This course introduces you to PyTorch and focuses on two main concepts: PyTorch tensors and the autograd module. We are going to get our hands dirty throughout the course, using a demo environment to explore the methodologies covered. We’ll look at the pros and cons of each method, and when they should be used.
- Create a tensor in PyTorch
- Understand when to use the autograd attribute
- Create a dataset in PyTorch
- Understand what backpropagation is and why it is important
This course is intended for anyone interested in machine learning, and especially for data scientists and data engineers.
To follow along with this course, you should have PyTorch version 1.5 or later.
The Python scripts used in this course can be found in the GitHub repo here: https://github.com/cloudacademy/ca-pytorch-101
In this lecture, we are going to continue discussing tensors, but in particular, here we will focus on two main concepts: first we will look at how to create tensors starting from a NumPy array. And second, we will start performing operations between tensors.
So the nice thing about Torch tensors is that they are flexible and can live on GPUs. We can even create Torch tensors from NumPy arrays. This is pretty interesting since it might help us in building Tensors starting from previous NumPy outputs.
So, we import NumPy as np and I also create the variable NumPy_data, which is nothing more than the call of the NumPy random dot rand method with 2 rows and 3 columns. Remember that this array lives only on the CPU.
Now, we create a torch tensor from a NumPy array using the method from_NumPy. We just need to pass the NumPy_data to the from_NumPy method, and we assign the result of this call to the variable torch_NumPy!
You can easily see that we have a 2 by 3 tensor made of float64 values. Please note that torch is still in my memory, and I do not need to import it again. In other cases, just import torch as we did in Lecture 2.
This is fine but please note that more recent versions of PyTorch allow you to pass NumPy data directly inside the tensor function. Assign this object to the variable tensor_NumPy_direct. Same result as above, right?
Consider now the case in which you need to work with GPUs - for example, to train a complex Machine Learning model - but then you need to go back to the CPU to perform ex-post analysis - because on your local machine you do not have any GPUs.
You can move the tensor that was on the GPU to a simple NumPy array with just a single line of code. You need to call the tensor - in our case tensor_NumPy_direct - and then you apply the cpu method and the NumPy method. In this way, you are going to get back a NumPy array, which is entirely on CPU memory, and therefore you can play with it without the need for a GPU.
As I said, in this lecture, the objective is twofold: we have already seen how to create tensors from a NumPy array. But now I want to go further and show you how to perform operations between tensors. Being able to perform operations between tensors is absolutely crucial. We’ll first investigate the possibility to concatenate two or more tensors.

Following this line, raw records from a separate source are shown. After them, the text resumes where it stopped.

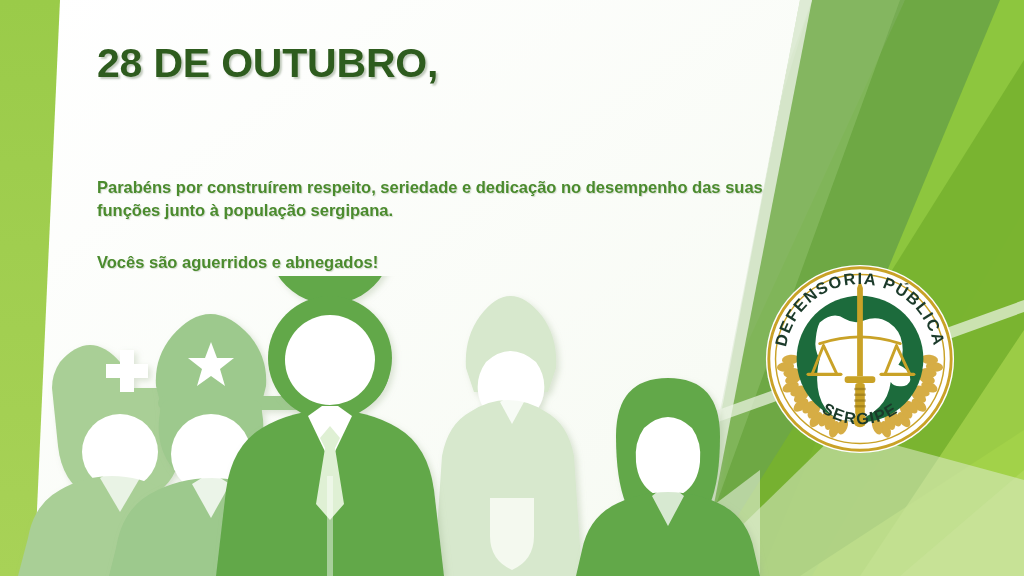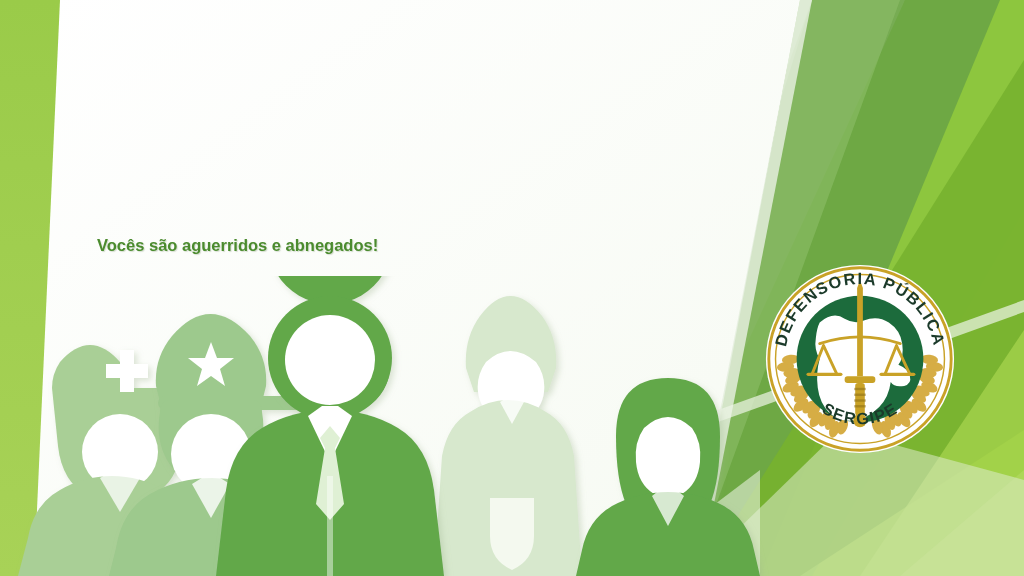"28 DE OUTUBRO," span { html: none -> <span>28 DE OUTUBRO,</span> }
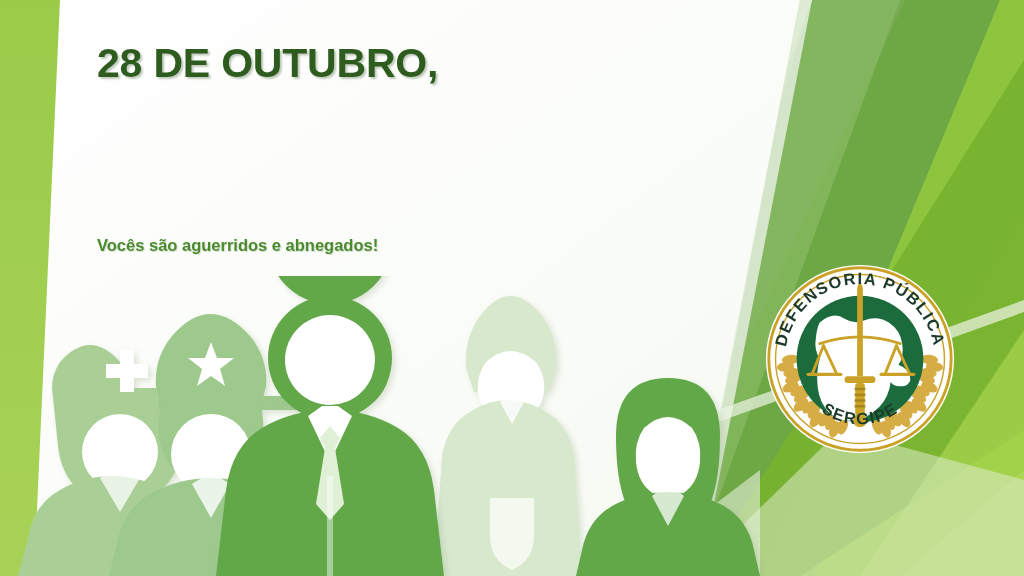"Parabéns por construírem respeito," p.body-text { html: none -> <p>Parabéns por construírem respeito, seriedade e dedicação no desempenho das suas funções junto à população sergipana.</p> }
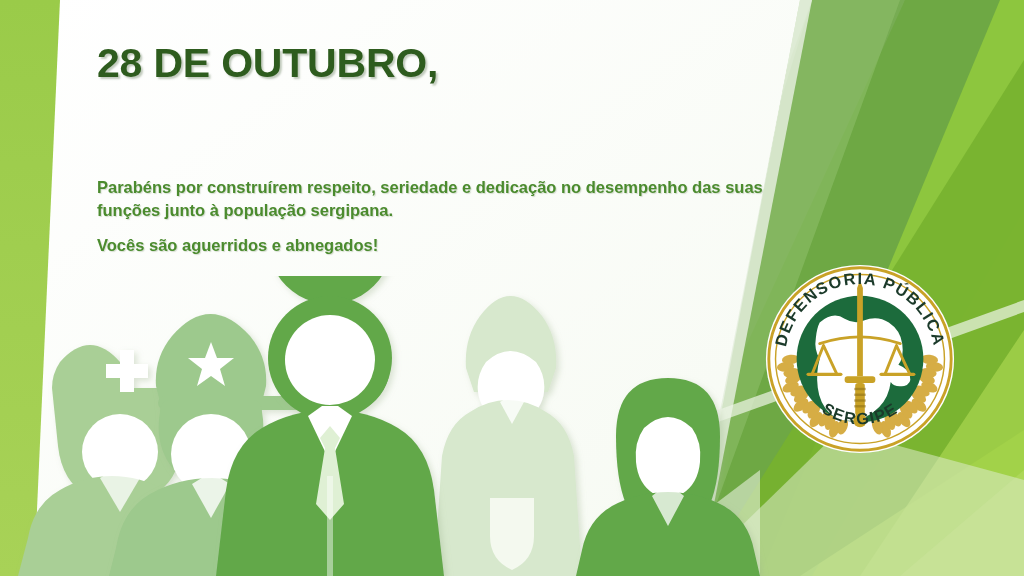"Vocês são aguerridos e abnegados!" .para-2 { top: 196px -> 213px }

Let me proceed as follows: I am going to create another NumPy array like the one you see here - so I just copy it and paste below here - and let me check it: it is going to be different from the previous one since it is a random generation.
Now, I am going to create a new tensor using the NumPy data, and we assign it to the variable my_tns2. For simplicity, I am also going to rename the torch_NumPy tensor to my_tns1 - it is easier this way to perform operations between the two tensors.
To concatenate two or more tensors, we can use the cat method: this method is similar to the pandas concat method. You pass a list of objects you wish to concatenate - in our case, my_tns1 and my_tns2 - and also, inside the function, you need to specify the dimension. In our case, this is set to be equal to zero, meaning that we are concatenating with respect to the row dimension. If we run this, we get a 4 by 3 matrix, as expected.
We can concatenate obviously with respect to the column dimension by setting dim equal to 1 - and in this way, we are going to get a flattened matrix, i.e. we are going to get a 2 by 6 matrix. Makes sense, right?
Another useful operation we can perform on a tensor is the following. We can clip the tensor if we believe it is better to apply a lower and an upper bound to the generated data. This makes a lot of sense if we believe there is an upper or lower bound in true data distribution. Think about the temperature observed in a precise location. It makes sense to think that that temperature is bound by certain values.
You can therefore transform the data using the clip method on the tensor, and you specify two elements: the lower bound and the upper bound. You can see that the above values have been bounded by this clip method consistently.
Now let us go back to operations between tensors. Let’s investigate two main operations: row-wise and matrix multiplication. Let’s start with element-wise multiplication. The Elementwise multiplication of two matrices is also called Hadamard product, and is done with the method mul. You just need to apply the mul method to my_tns1 and you pass the tensor you wish to multiply - in our case my_tns2.
Since it is an element-wise multiplication, we got a tensor with the same shape as the starting tensors, where each element is the product of the two tensors’ values.
You can easily replicate this operation using the star operator between the two tensors, as follows, and you get the same result.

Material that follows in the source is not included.